Attraverso le tue affermazioni, si evince che ti soffermi sugli aspetti

positivi….

Tendo, in effetti, a valutare gli aspetti positivi anziché quelli negativi. Relativamente a Cosenza, se la contestualizziamo in Calabria, senza cioè paragonarla ad altre realtà, come Milano, Firenze ecc, sia come città, sia come tribunale, è molto meno provinciale di altre aree. Poi, ci sono aspetti, nell’ambito strettamente giuridico, che non vanno, come quelli organizzativi e/o altri, che non sono solo territoriali ma riguardano in generale i problemi che affliggono la giustizia.
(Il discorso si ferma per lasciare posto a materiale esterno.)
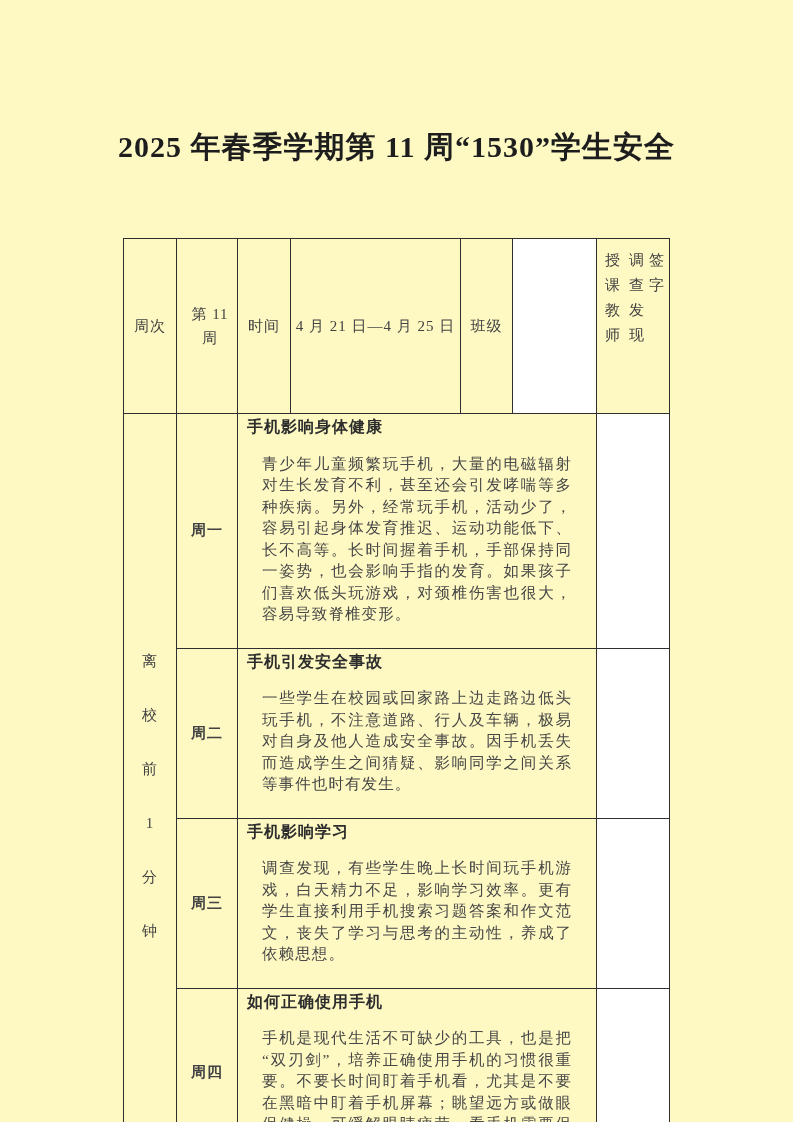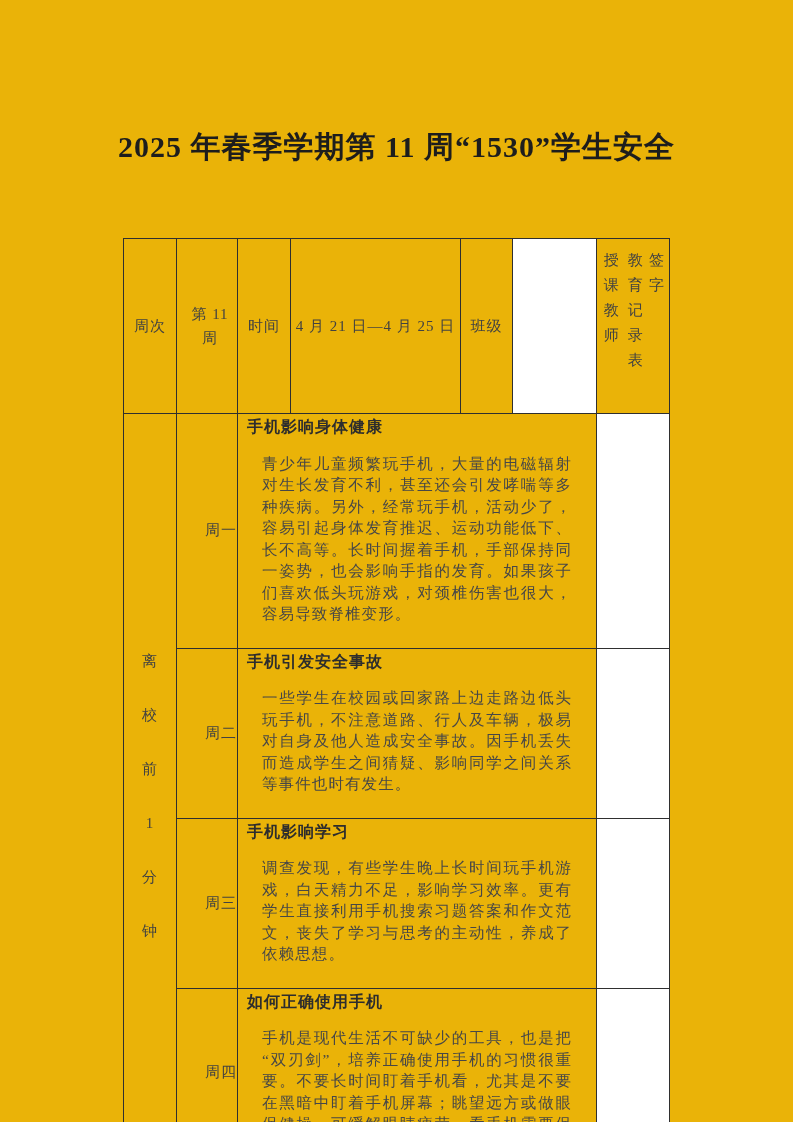--- a/index.html
+++ b/index.html
@@ -1,21 +1,21 @@
 <!DOCTYPE html>
 <html lang="zh"><head>
 <meta charset="utf-8">
 <style>
   * { box-sizing: border-box; }
   html, body { margin: 0; padding: 0; background: #ffffff; }
   .page {
     position: relative;
     width: 793px;
     height: 1122px;
-    background: #eab308;
+    background: #fef9c3;
     font-family: "Liberation Serif", "DejaVu Serif", serif;
     color: #3f3f3f;
     overflow: hidden;
   }
   .doc-title {
     position: absolute;
     top: 116px;
     left: 0;
     width: 100%;
     margin: 0;
@@ -66,21 +66,21 @@
   td.session-cell { text-align: center; vertical-align: middle; }
   .session-stack {
     display: flex;
     flex-direction: column;
     align-items: center;
     justify-content: center;
     gap: 33px;
     padding-top: 22px;
     line-height: 21px;
   }
-  td.day-cell { text-align: right; vertical-align: middle; }
+  td.day-cell { text-align: center; vertical-align: middle; font-weight: bold; }
 
   td.content-cell { vertical-align: top; }
   .cell-inner {
     padding: 2px 9px 8px 9px;
     overflow: hidden;
   }
   .cell-inner.clip { height: 165px; }
   .topic-title {
     font-weight: bold;
     font-size: 16px;
@@ -122,21 +122,21 @@
       <tr class="header-row">
         <td>周次</td>
         <td class="week-value-cell">第 11 周</td>
         <td>时间</td>
         <td>4 月 21 日—4 月 25 日</td>
         <td>班级</td>
         <td class="blank-cell"></td>
         <td class="signature-header-cell">
           <div class="sig-stack">
             <div>授课教师</div>
-            <div>教育记录表</div>
+            <div>调查发现</div>
             <div>签字</div>
           </div>
         </td>
       </tr>
 
       <tr class="body-row-1">
         <td rowspan="4" class="session-cell">
           <div class="session-stack">
             <span>离</span>
             <span>校</span>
Argomenti, questi, molto interessanti che sarebbe necessario approfondire, insieme a quello dell’avvocatura ed altri temi importanti, pertanto, se sei disponibile, volevo proporti di incontrarci di nuovo, cosa ne pensi?

Sono disponibile e mi farà piacere.

La Strad@web ringrazia Vincenzo Ferrari, avvocato cassazionista e professore associato di Istituzioni di Diritto Privato presso l’Università degli Studi della Calabria, nonché autore di numerosi saggi e pubblicazioni, per aver concesso l’intervista.